**EXERCISE**
What you return should be the full listing, word for word, without a single image.

**THE INPUT**
· · ·

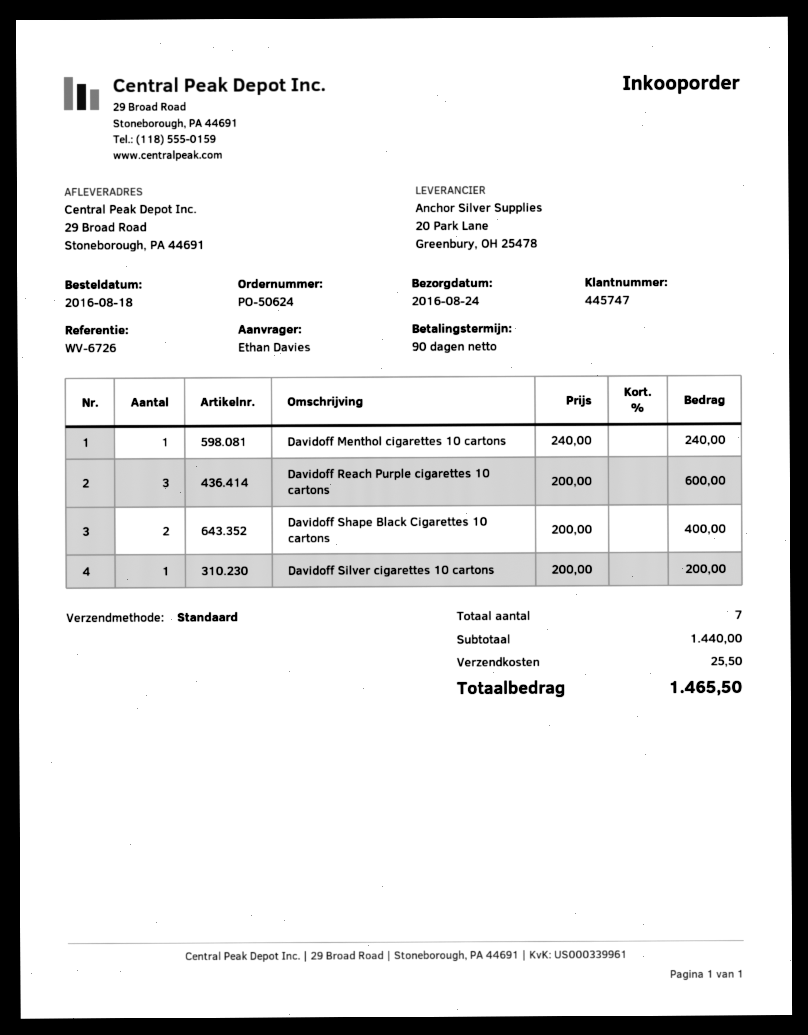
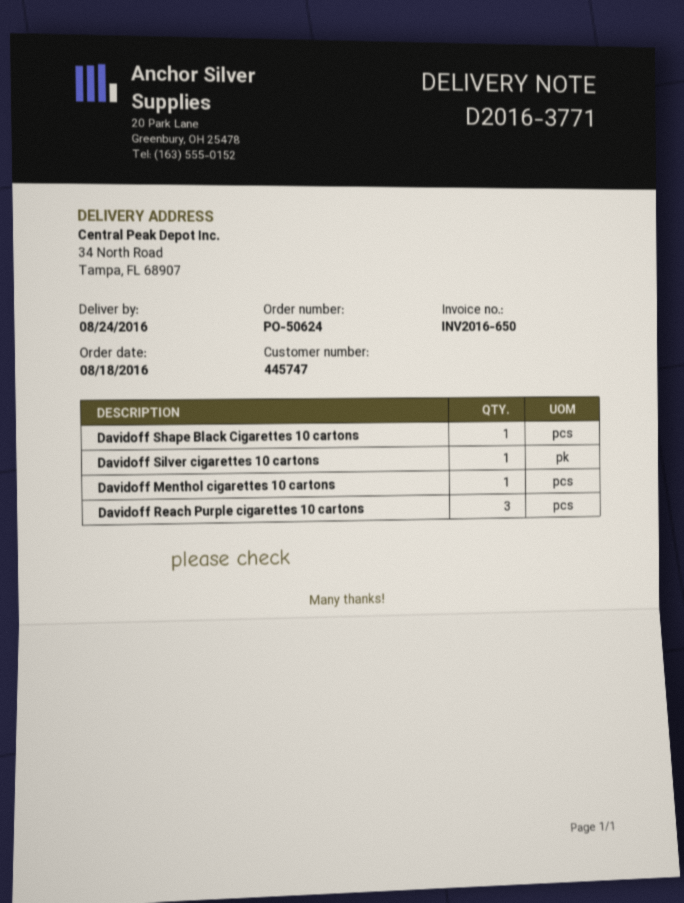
ship to: 29 Broad Road, Stoneborough, PA 44691 -> 34 North Road, Tampa, FL 68907
Davidoff Shape Black Cigarettes 10 cartons: 2 -> 1

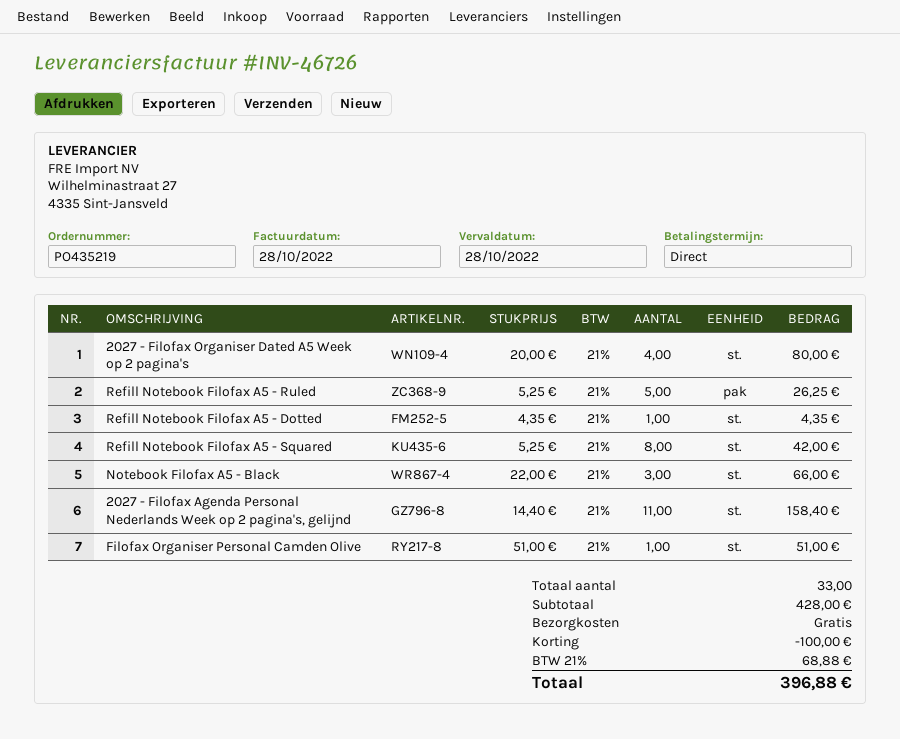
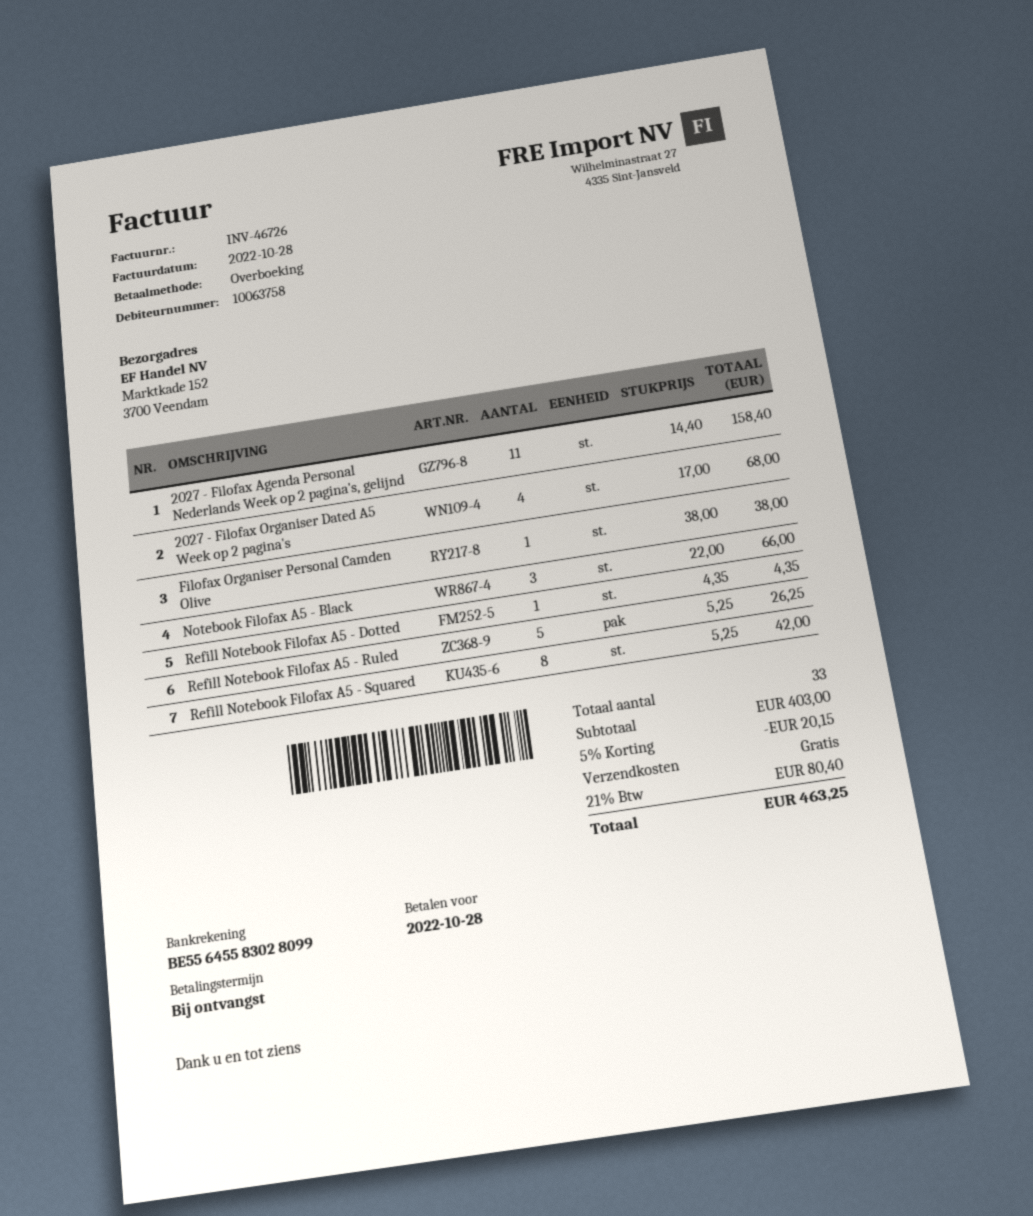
2027 - Filofax Organiser Dated A5 Week op 2 pagina's: 4 x 20.00 = 80.00 -> 4 x 17.00 = 68.00
Filofax Organiser Personal Camden Olive: 1 x 51.00 = 51.00 -> 1 x 38.00 = 38.00
subtotal: 428.00 -> 403.00
discount: 100.00 -> 20.15
tax: 21% = 68.88 -> 21% = 80.40
total: 396.88 -> 463.25

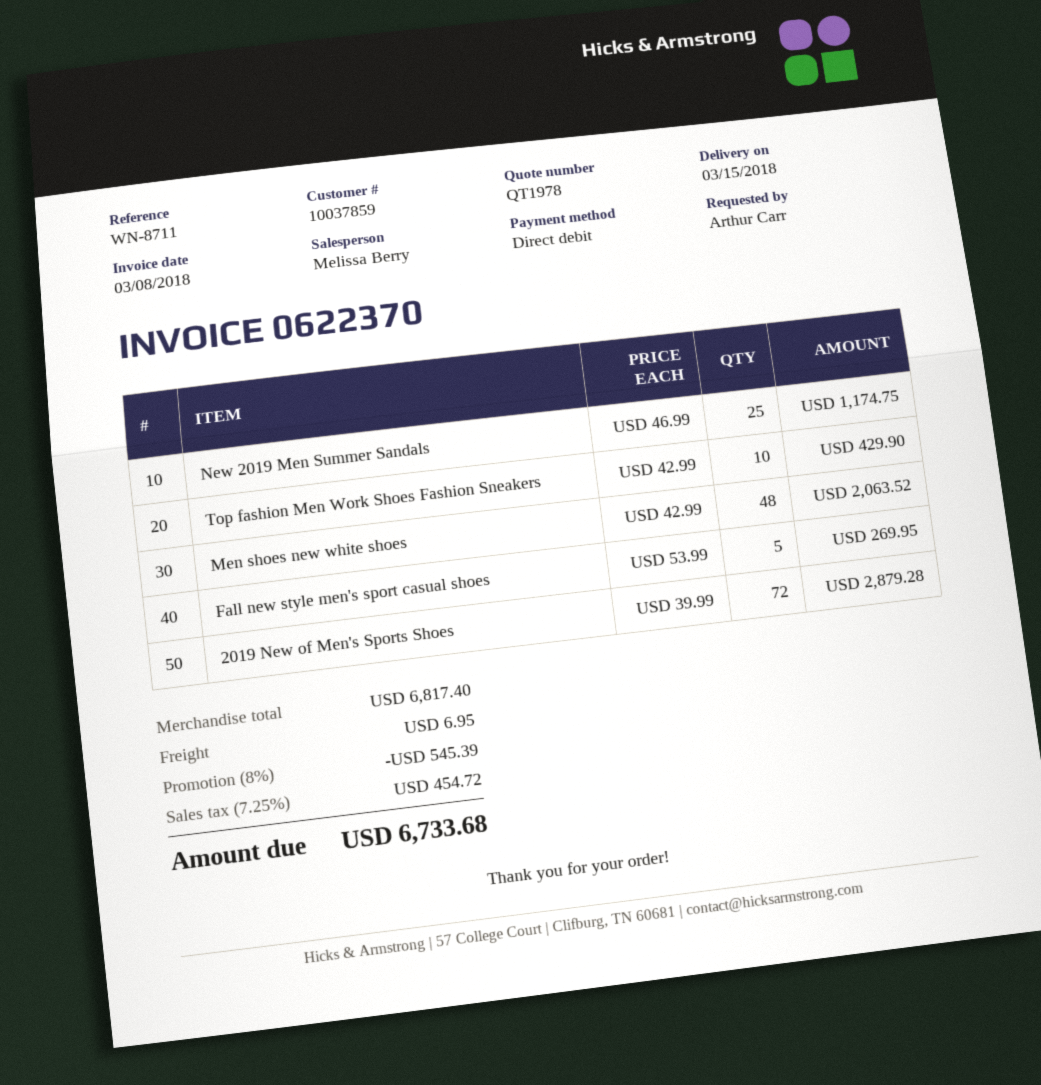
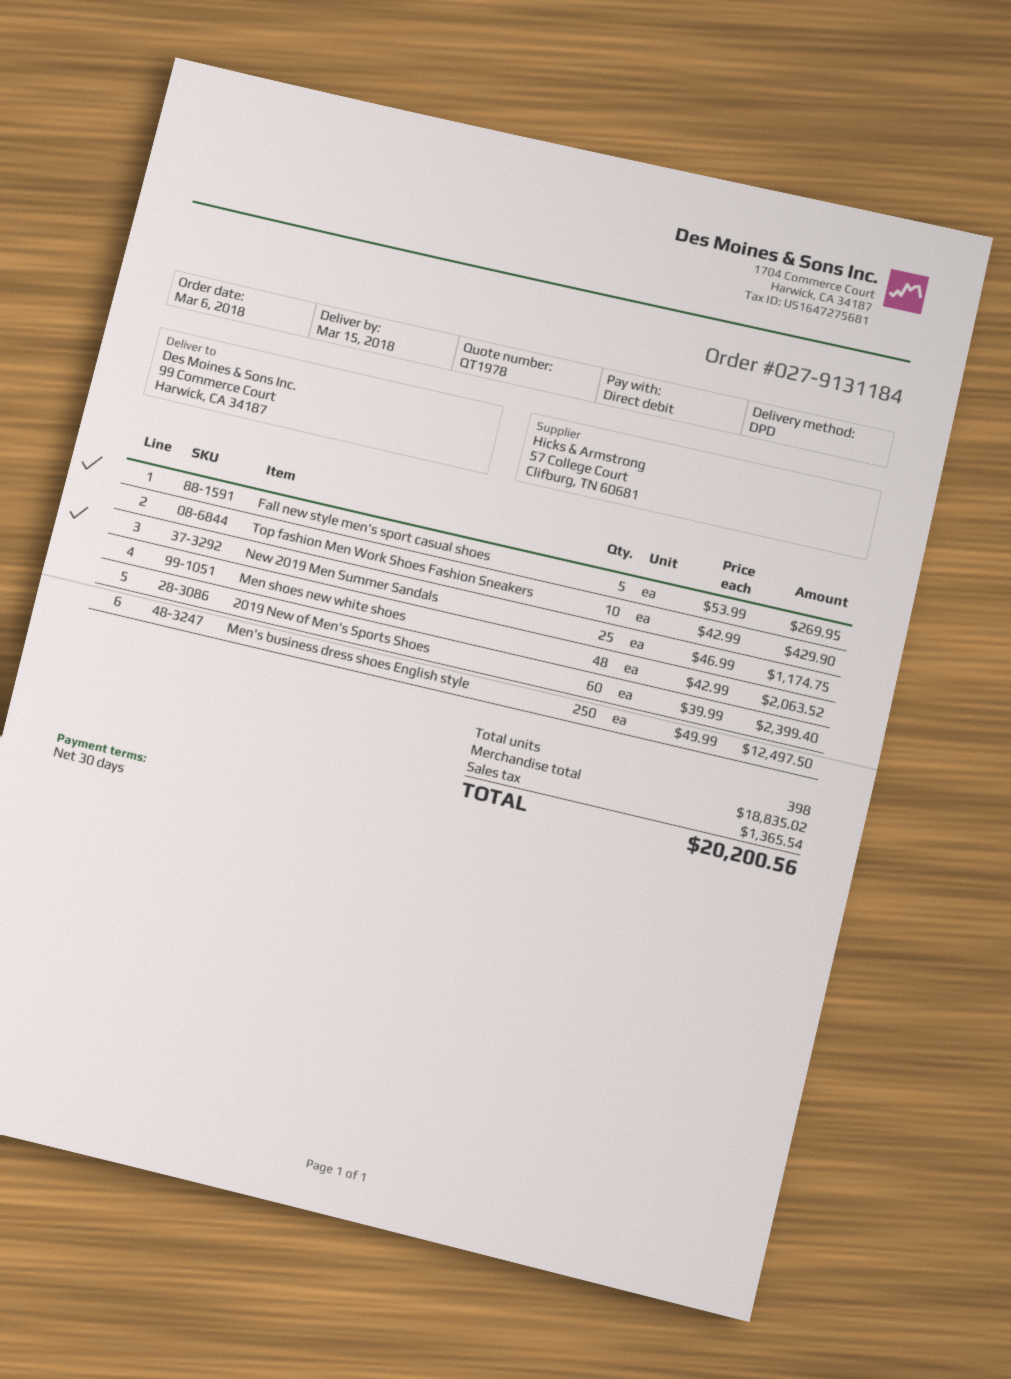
2019 New of Men's Sports Shoes: 72 x 39.99 = 2879.28 -> 60 x 39.99 = 2399.40
Men's business dress shoes English style: none -> 250 x 49.99 = 12497.50
subtotal: 6817.40 -> 18835.02
discount: 8% = 545.39 -> none
shipping: 6.95 -> none
tax: 454.72 -> 1365.54
total: 6733.68 -> 20200.56

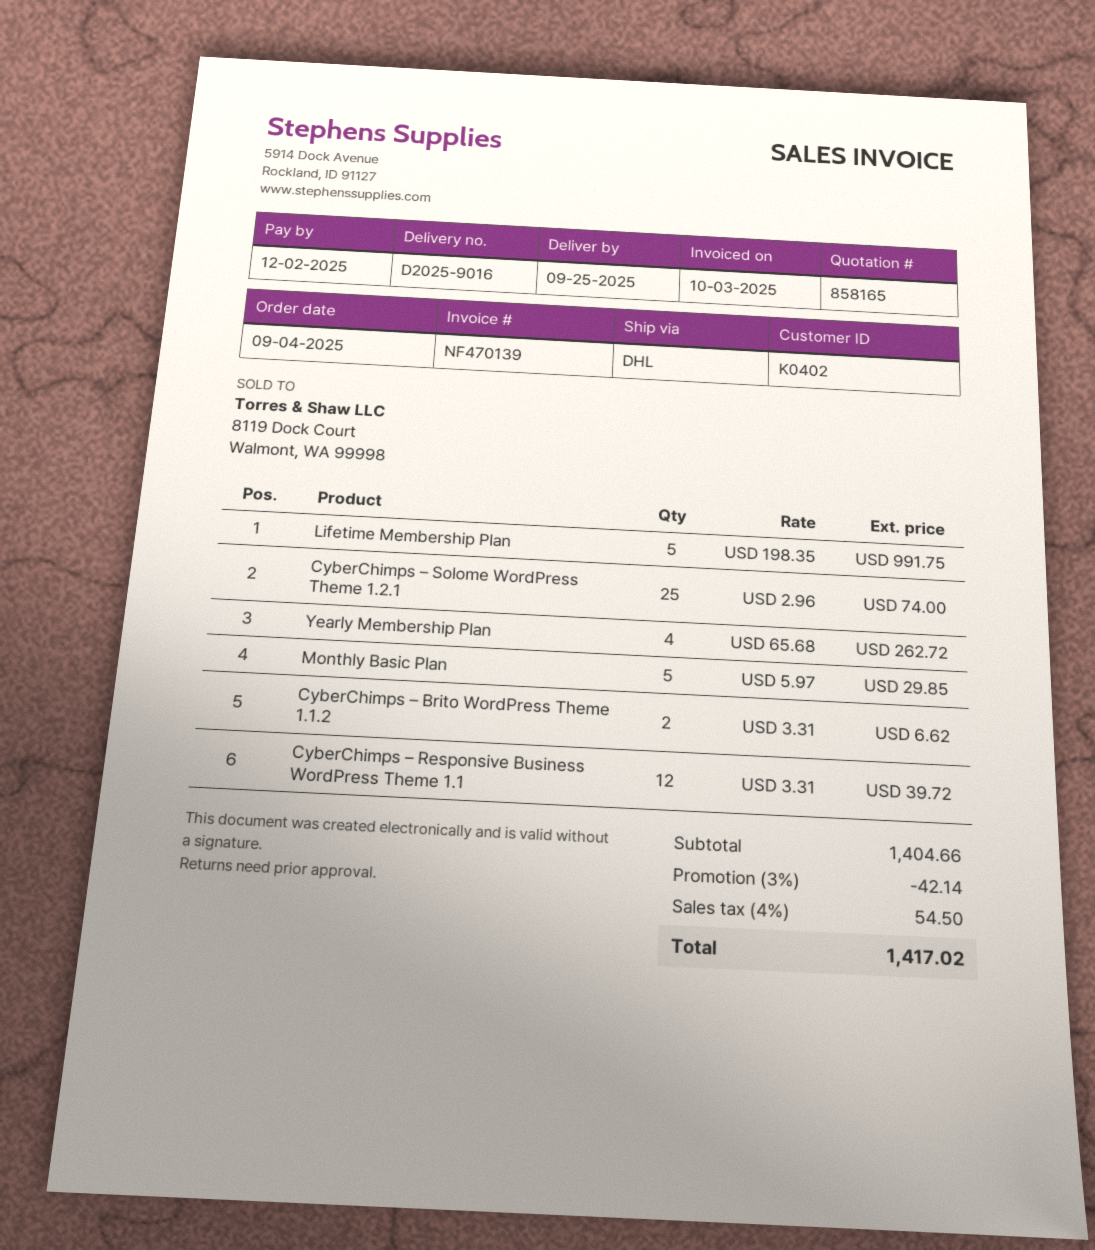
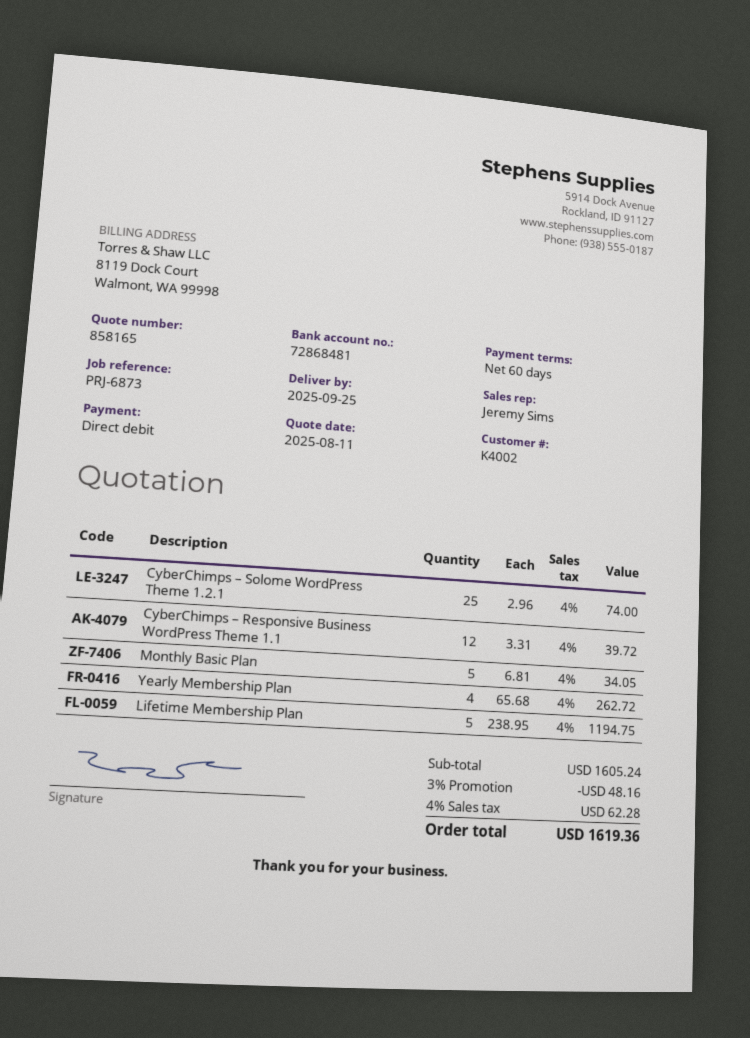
customer number: K0402 -> K4002
Lifetime Membership Plan: 5 x 198.35 = 991.75 -> 5 x 238.95 = 1194.75
Monthly Basic Plan: 5 x 5.97 = 29.85 -> 5 x 6.81 = 34.05
CyberChimps – Brito WordPress Theme 1.1.2: 2 x 3.31 = 6.62 -> none
subtotal: 1404.66 -> 1605.24
discount: 3% = 42.14 -> 3% = 48.16
tax: 4% = 54.50 -> 4% = 62.28
total: 1417.02 -> 1619.36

· · ·

**SOLVED PROBLEM**
ship to: 29 Broad Road, Stoneborough, PA 44691 -> 34 North Road, Tampa, FL 68907
Davidoff Shape Black Cigarettes 10 cartons: 2 -> 1

2027 - Filofax Organiser Dated A5 Week op 2 pagina's: 4 x 20.00 = 80.00 -> 4 x 17.00 = 68.00
Filofax Organiser Personal Camden Olive: 1 x 51.00 = 51.00 -> 1 x 38.00 = 38.00
subtotal: 428.00 -> 403.00
discount: 100.00 -> 20.15
tax: 21% = 68.88 -> 21% = 80.40
total: 396.88 -> 463.25

2019 New of Men's Sports Shoes: 72 x 39.99 = 2879.28 -> 60 x 39.99 = 2399.40
Men's business dress shoes English style: none -> 250 x 49.99 = 12497.50
subtotal: 6817.40 -> 18835.02
discount: 8% = 545.39 -> none
shipping: 6.95 -> none
tax: 454.72 -> 1365.54
total: 6733.68 -> 20200.56

customer number: K0402 -> K4002
Lifetime Membership Plan: 5 x 198.35 = 991.75 -> 5 x 238.95 = 1194.75
Monthly Basic Plan: 5 x 5.97 = 29.85 -> 5 x 6.81 = 34.05
CyberChimps – Brito WordPress Theme 1.1.2: 2 x 3.31 = 6.62 -> none
subtotal: 1404.66 -> 1605.24
discount: 3% = 42.14 -> 3% = 48.16
tax: 4% = 54.50 -> 4% = 62.28
total: 1417.02 -> 1619.36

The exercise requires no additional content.